Tiupan angin monsoon Asia lazimnya membawa uap air dan menghasilkan musim hujan di Indonesia. Monsun Asia dicirikan sebagai angin dari utara Indonesia pada ketinggian sekitar 1,5 kilometer dengan kecepatan rata-rata 3 meter per detik.
Angin utara itu melewati Laut Cina Selatan dan berbelok menjadi angin baratan ketika melintasi ekuator. Tujuannya ke wilayah Laut Jawa, Sumatera bagian selatan, sebagian Kalimantan, Pulau Jawa, hingga Nusa Tenggara.
Namun pada saat muncul siklon dan 2 bibitnya sekarang ini, angin dari utara yang akan melintasi Laut Cina Selatan mengalami pembelokan ke arah barat menuju kawasan India dan sekitarnya. Kondisi itu menyebabkan jeda monsun selama beberapa hari di sepanjang musim hujan.
“Sehingga menyebabkan penundaan awal musim hujan atau membuat penurunan hujan di masa periode puncak yang seharusnya ditandai dengan intensitas hujan tinggi,” katanya.
Dampak lain secara tidak langsung dari siklon tropis Paddy adalah pembentukan angin kencang di wilayah Jawa bagian barat. Kondisi itu dampak dari wilayah divergensi angin di Laut Jawa yang menyebabkan pembelokan angin kuat dari Laut Jawa menuju kawasan utara Jawa bagian barat, khususnya di wilayah sekitar Serang, Tangerang, Depok, dan sekitarnya.

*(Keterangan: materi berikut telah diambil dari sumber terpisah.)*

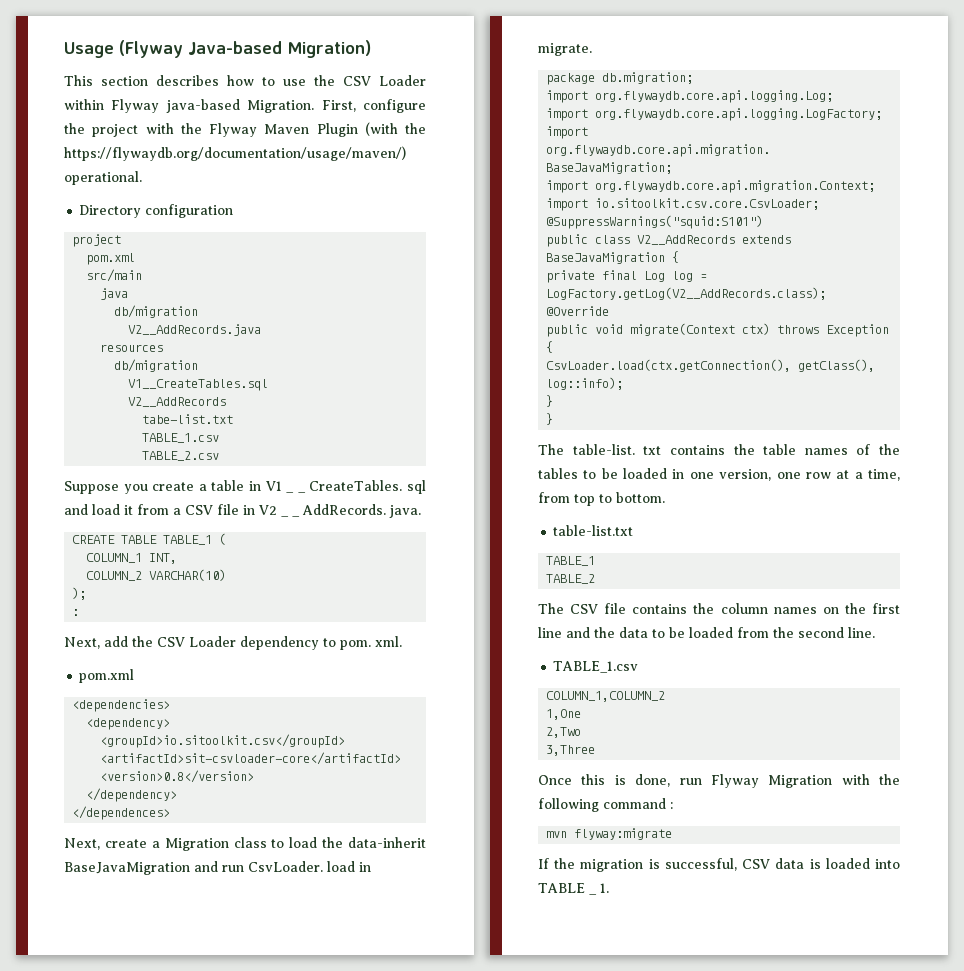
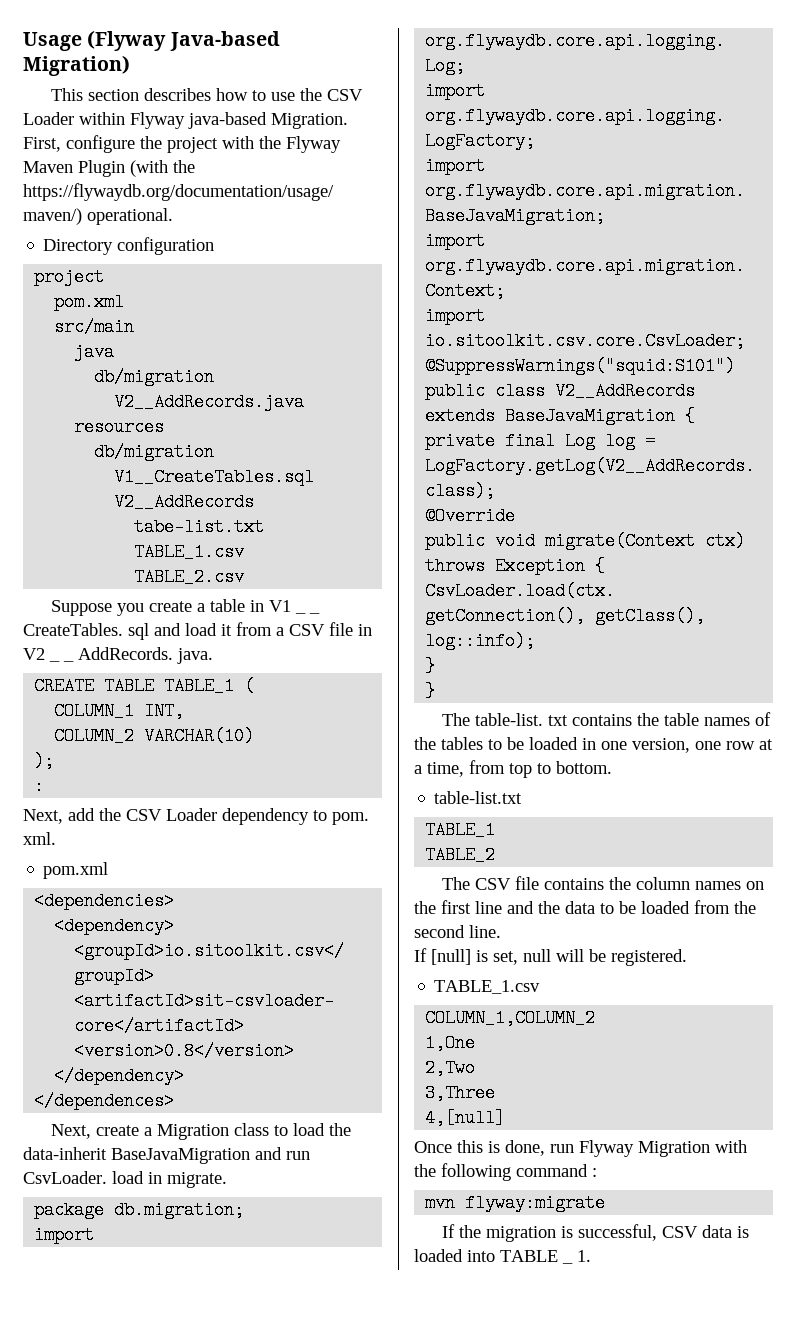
(875, 632) none -> [414,948,687,966] // If [null] is set, null will be registered.
(596, 750) none -> [425,1109,506,1127] // 4,[null]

Menurut Erma, angin yang berasal dari utara Laut Jawa bertemu dengan angin dari selatan atau Samudera Indonesia (hindia) yang dihasilkan dari area terluar siklon. Lokasi pertemuan angin itu saat ini lebih banyak terjadi di laut selatan Jawa.
Kondisi itu menyebabkan wilayah konvergensi di darat bergeser ke laut. “Sehingga hujan minimum atau kondisi kering terbentuk di darat, sementara di laut Jawa dan perairan selatan Jawa mengalami kondisi banyak hujan,” katanya.
Jeda monsun, menurut Erma, akan diakhiri dengan pembentukan vorteks Borneo atau pusaran angin skala meluas dengan radius puluhan hingga ratusan kilometer di atas Kalimantan. Dari hasil penelitian, dampaknya berupa peningkatan hujan signifikan untuk beberapa wilayah di sekitarnya.
”Jika vorteks Borneo terjadi, daerah yang harus bersiap melakukan mitigasi adalah Kalimantan dan sekitarnya,” ujarnya.
Selain itu, efek dari siklon dan 2 bibitnya itu dapat menyebabkan dinamika atmosfer berubah sangat cepat misalkan dalam hitungan 2-3 jam. Menurut Erma, kondisi atmosfer itu perlu dipantau menerus secara intensif dari satelit.
Kebaruan datanya untuk prediksi cuaca minimal empat kali sehari. “Dengan hasil prediksi yang perlu dibuat dalam skala waktu tiap jam agar kita dapat mengetahui perubahan dinamika atmosfer,” katanya.